**Work required**
Scan the listing that follows and report how many lines contain "label". Write the number alone.

**Entries supplied**
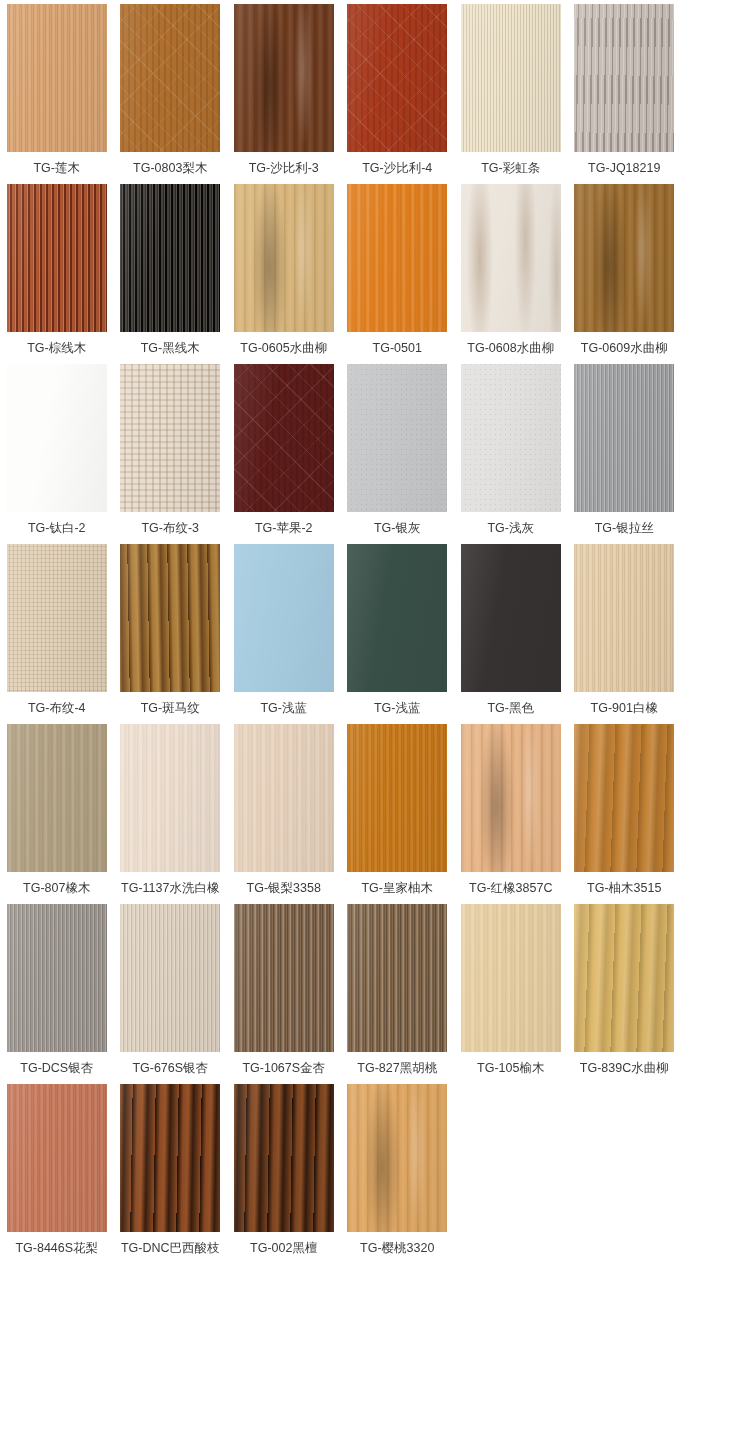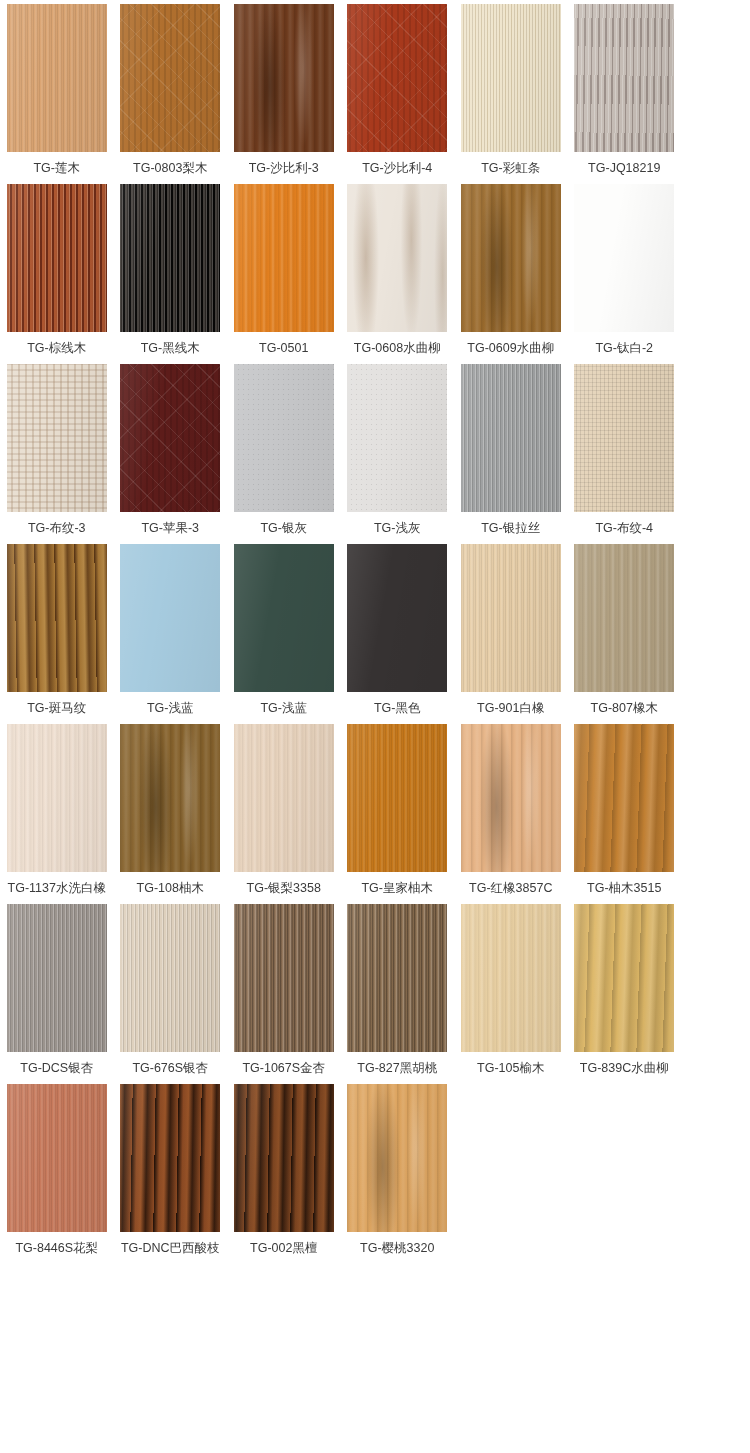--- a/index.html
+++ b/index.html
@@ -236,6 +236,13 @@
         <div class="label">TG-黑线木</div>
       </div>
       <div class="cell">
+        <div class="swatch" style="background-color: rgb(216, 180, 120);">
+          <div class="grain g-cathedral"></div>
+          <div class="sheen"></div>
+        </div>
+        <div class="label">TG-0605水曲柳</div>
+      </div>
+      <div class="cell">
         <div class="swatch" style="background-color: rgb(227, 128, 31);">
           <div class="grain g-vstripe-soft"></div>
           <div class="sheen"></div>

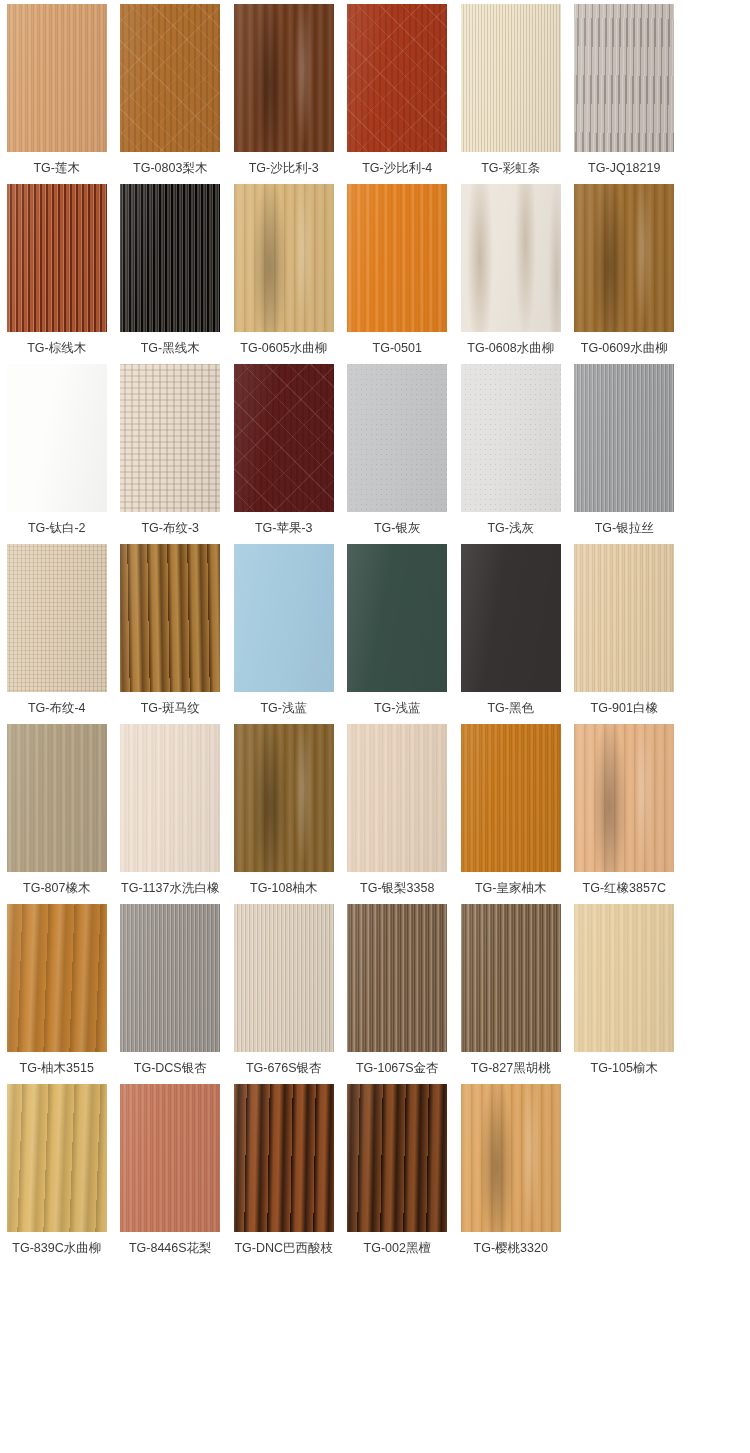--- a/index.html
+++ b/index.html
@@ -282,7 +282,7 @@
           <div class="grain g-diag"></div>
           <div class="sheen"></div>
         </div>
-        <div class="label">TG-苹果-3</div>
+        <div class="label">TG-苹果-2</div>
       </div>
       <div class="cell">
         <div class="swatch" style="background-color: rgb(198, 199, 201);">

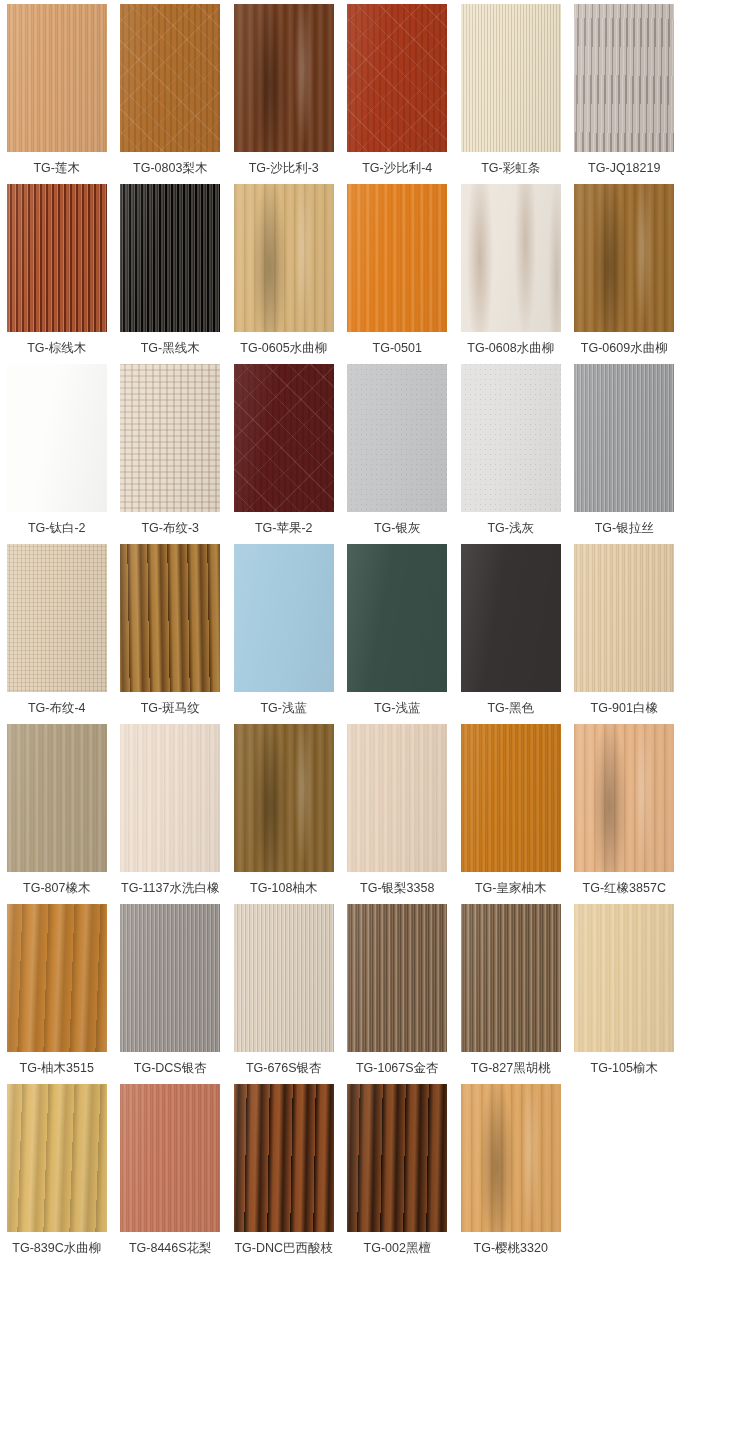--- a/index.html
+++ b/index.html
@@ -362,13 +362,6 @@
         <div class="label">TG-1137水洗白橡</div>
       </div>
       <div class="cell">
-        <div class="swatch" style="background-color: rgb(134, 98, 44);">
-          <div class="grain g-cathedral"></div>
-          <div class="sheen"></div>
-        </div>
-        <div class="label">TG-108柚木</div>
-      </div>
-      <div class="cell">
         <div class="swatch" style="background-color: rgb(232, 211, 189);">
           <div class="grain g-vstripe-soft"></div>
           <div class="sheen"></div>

**Finished task**
6